++++ Data for the task
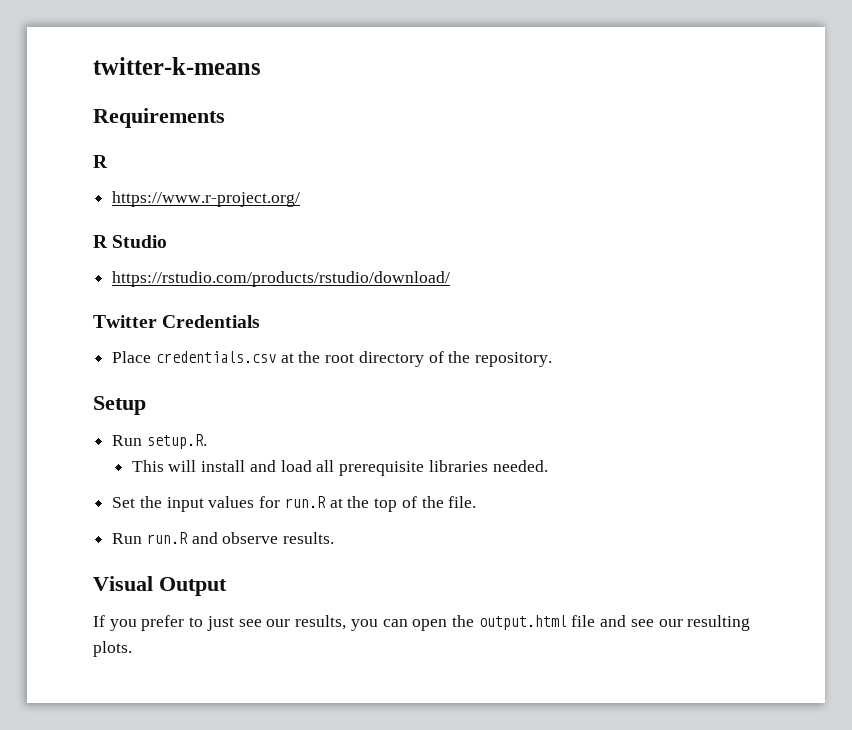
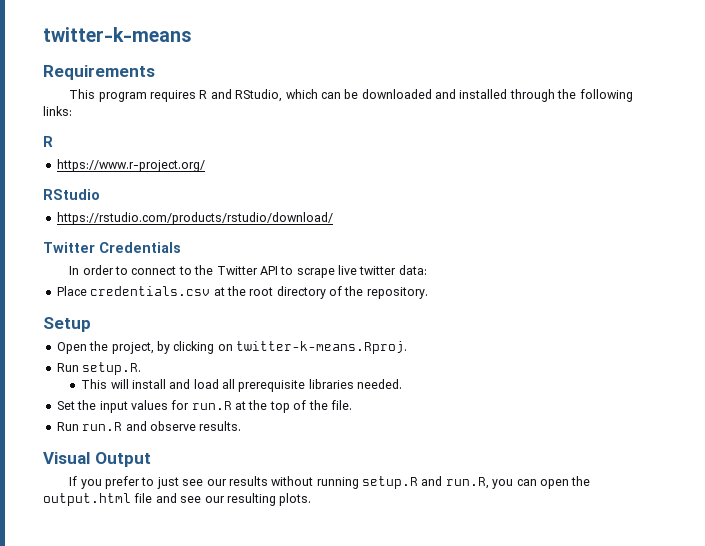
(225, 118) none -> [69,89,633,102] [43,106,72,116] // This program requires R and RStudio, which can be downloaded and installed through the following links:
[93,235,168,248] R Studio -> [43,189,100,200] RStudio
(261, 321) none -> [69,265,427,278] // In order to connect to the Twitter API to scrape live twitter data:
(146, 405) none -> [56,341,407,354] // Open the project, by clicking on twitter-k-means.Rproj.
[295,615,347,630] results, -> [228,476,489,489] results without running setup.R and run.R,

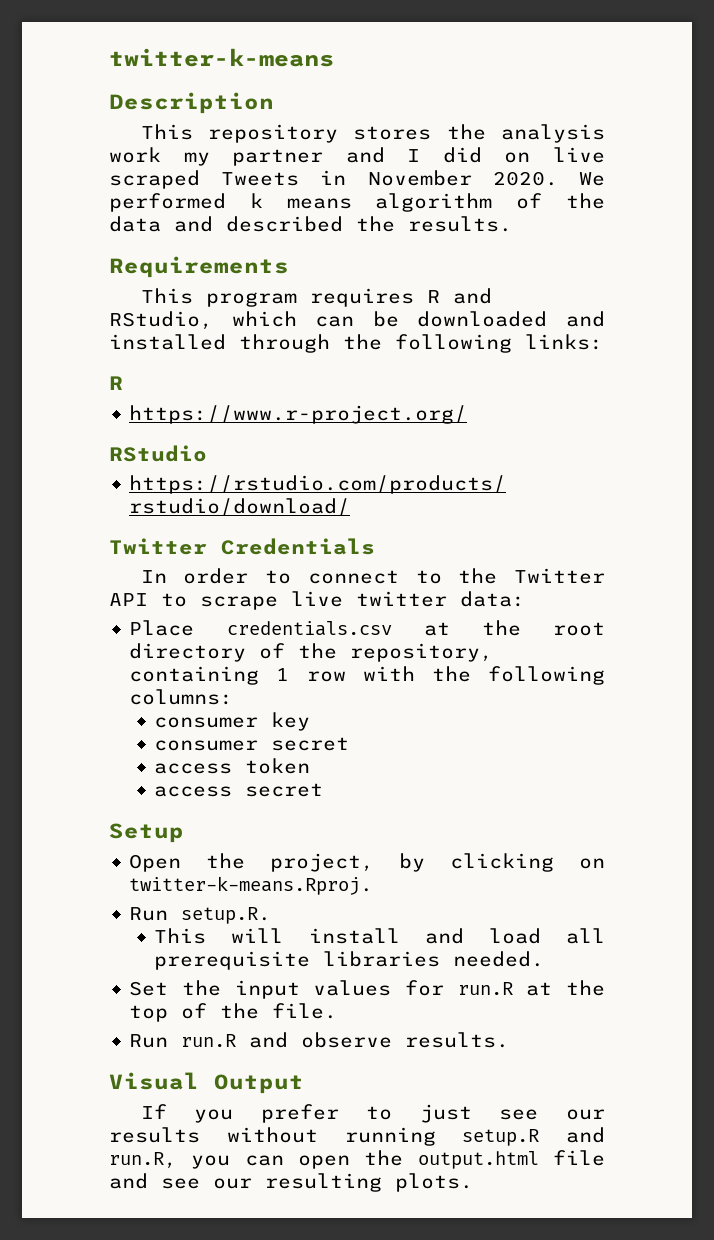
(191, 34) none -> [109,92,274,114] [140,124,605,143] [109,147,605,166] [109,170,605,189] [109,193,605,212] [109,216,512,232] // Description // This repository stores the analysis work my partner and I did on live scraped Tweets in November 2020. We performed k means algorithm of the data and described the results.
[366,287,428,299] repository. -> [350,643,494,662] [129,666,605,685] [129,689,234,705] [154,712,311,731] [154,737,350,751] [154,758,311,774] [154,783,324,797] repository, containing 1 row with the following columns: // consumer key // consumer secret // access token // access secret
++++++++
◆ **What the task asks**:
For this exercise, transcribe the data exactly but without its pictures.

◆ **Task output**:
(225, 118) none -> [69,89,633,102] [43,106,72,116] // This program requires R and RStudio, which can be downloaded and installed through the following links:
[93,235,168,248] R Studio -> [43,189,100,200] RStudio
(261, 321) none -> [69,265,427,278] // In order to connect to the Twitter API to scrape live twitter data:
(146, 405) none -> [56,341,407,354] // Open the project, by clicking on twitter-k-means.Rproj.
[295,615,347,630] results, -> [228,476,489,489] results without running setup.R and run.R,

(191, 34) none -> [109,92,274,114] [140,124,605,143] [109,147,605,166] [109,170,605,189] [109,193,605,212] [109,216,512,232] // Description // This repository stores the analysis work my partner and I did on live scraped Tweets in November 2020. We performed k means algorithm of the data and described the results.
[366,287,428,299] repository. -> [350,643,494,662] [129,666,605,685] [129,689,234,705] [154,712,311,731] [154,737,350,751] [154,758,311,774] [154,783,324,797] repository, containing 1 row with the following columns: // consumer key // consumer secret // access token // access secret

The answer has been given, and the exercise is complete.